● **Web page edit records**
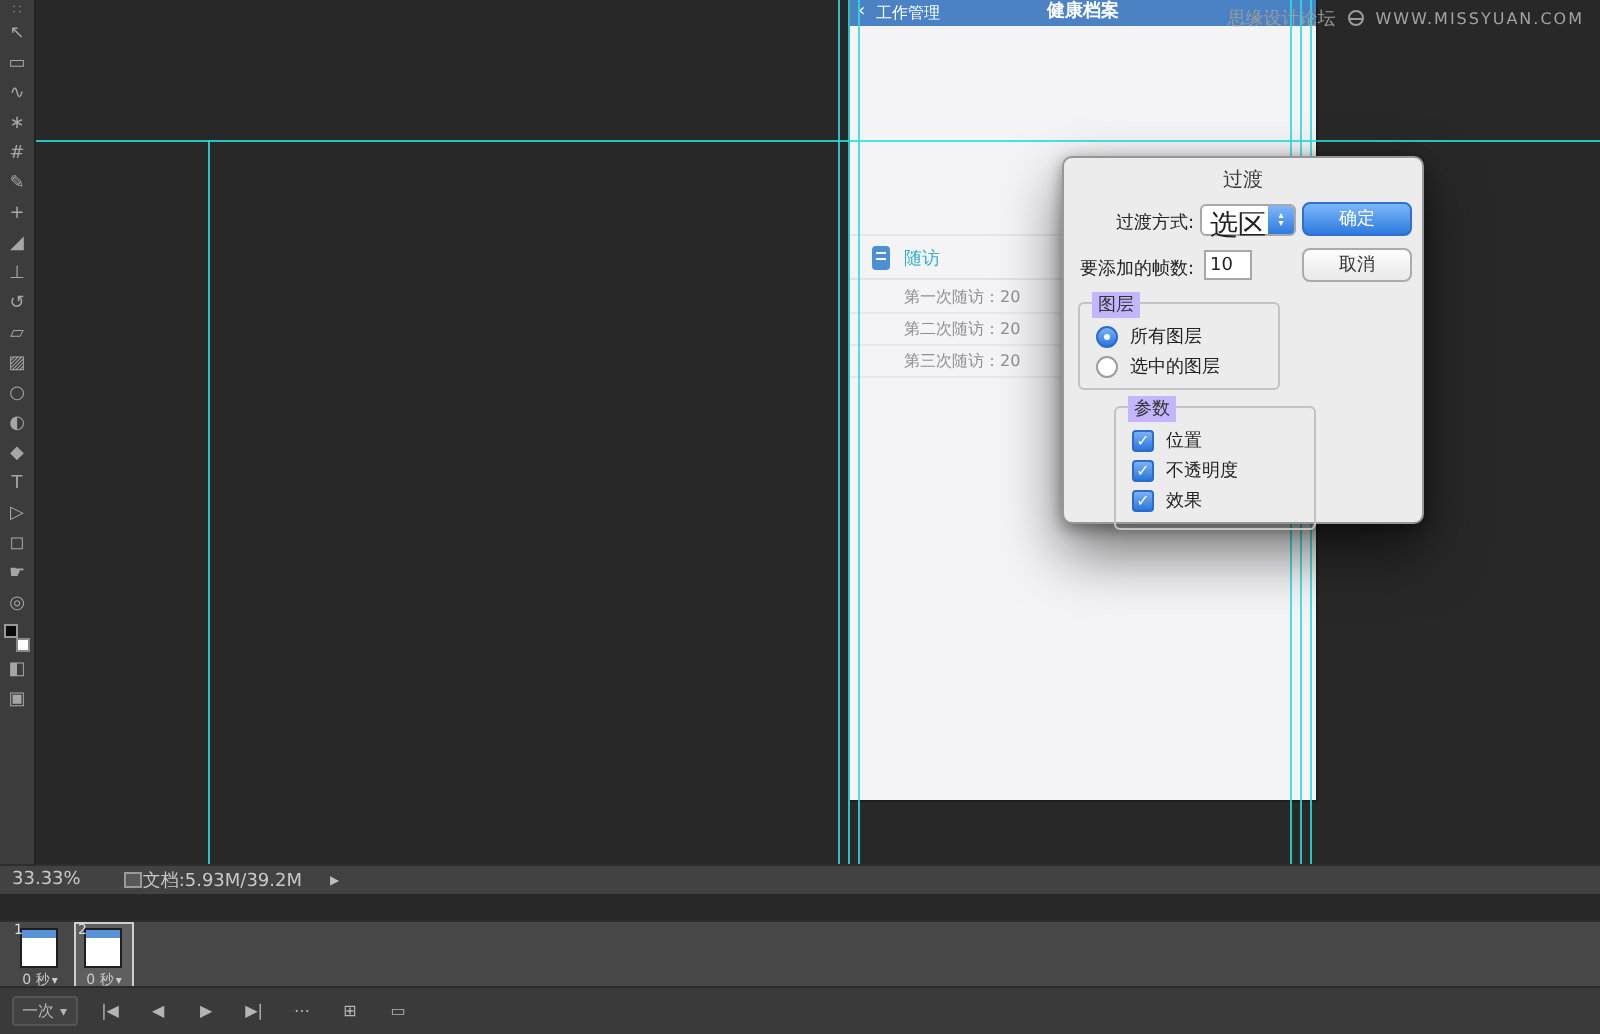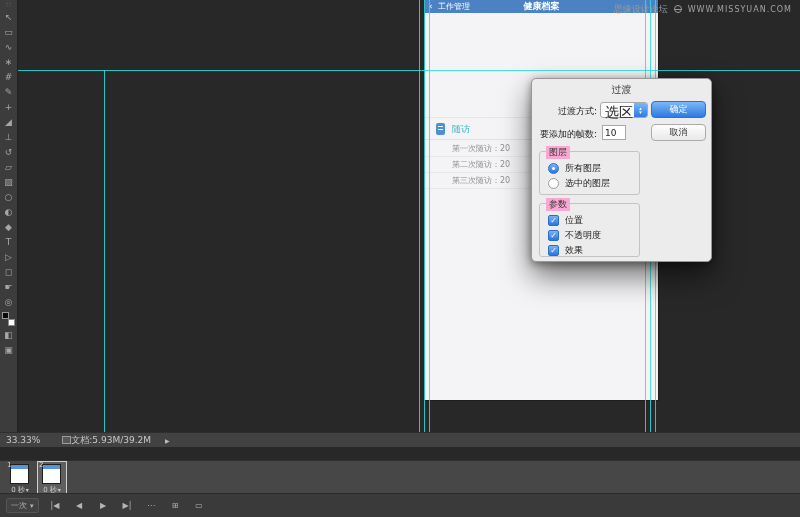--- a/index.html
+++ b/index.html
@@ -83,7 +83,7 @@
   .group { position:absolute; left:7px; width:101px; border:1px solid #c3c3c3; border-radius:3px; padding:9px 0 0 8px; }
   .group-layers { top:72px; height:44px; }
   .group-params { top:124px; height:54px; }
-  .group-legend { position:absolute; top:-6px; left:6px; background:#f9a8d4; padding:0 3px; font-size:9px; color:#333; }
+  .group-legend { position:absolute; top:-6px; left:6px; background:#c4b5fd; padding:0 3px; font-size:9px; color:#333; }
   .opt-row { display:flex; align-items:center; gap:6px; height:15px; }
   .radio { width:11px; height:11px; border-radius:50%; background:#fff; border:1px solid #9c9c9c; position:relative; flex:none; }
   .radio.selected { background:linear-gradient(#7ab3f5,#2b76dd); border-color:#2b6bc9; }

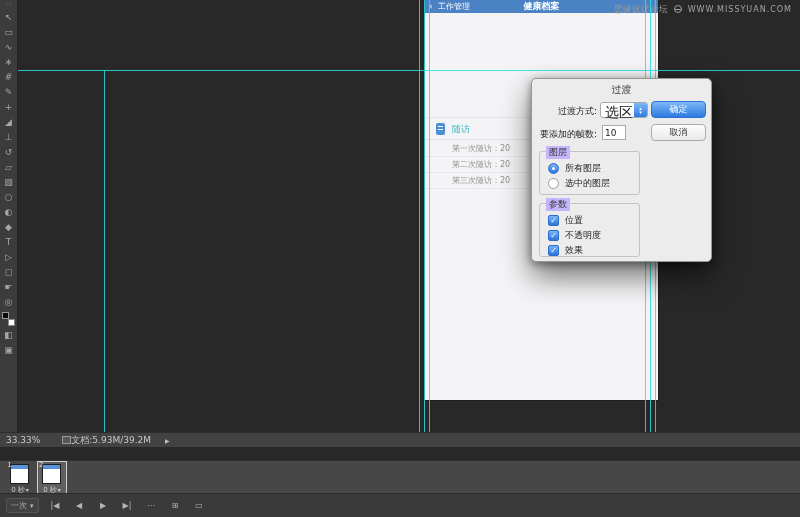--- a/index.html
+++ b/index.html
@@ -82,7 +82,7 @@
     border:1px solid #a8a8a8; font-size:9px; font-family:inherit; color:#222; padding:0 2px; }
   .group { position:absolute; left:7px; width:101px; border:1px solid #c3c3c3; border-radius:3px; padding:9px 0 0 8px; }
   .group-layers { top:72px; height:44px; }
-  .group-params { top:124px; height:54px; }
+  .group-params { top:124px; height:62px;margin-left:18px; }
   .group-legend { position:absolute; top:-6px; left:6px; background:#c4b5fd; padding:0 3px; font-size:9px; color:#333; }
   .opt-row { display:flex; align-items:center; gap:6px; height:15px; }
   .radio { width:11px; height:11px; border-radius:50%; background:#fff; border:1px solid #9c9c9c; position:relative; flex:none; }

● **Task goal**
The required answer is each line of the data in which the word "absolute" appears.

● **Answer for this exercise**
   .group { position:absolute; left:7px; width:101px; border:1px solid #c3c3c3; border-radius:3px; padding:9px 0 0 8px; }
-  .group-legend { position:absolute; top:-6px; left:6px; background:#f9a8d4; padding:0 3px; font-size:9px; color:#333; }
+  .group-legend { position:absolute; top:-6px; left:6px; background:#c4b5fd; padding:0 3px; font-size:9px; color:#333; }
   .group { position:absolute; left:7px; width:101px; border:1px solid #c3c3c3; border-radius:3px; padding:9px 0 0 8px; }
   .group-legend { position:absolute; top:-6px; left:6px; background:#c4b5fd; padding:0 3px; font-size:9px; color:#333; }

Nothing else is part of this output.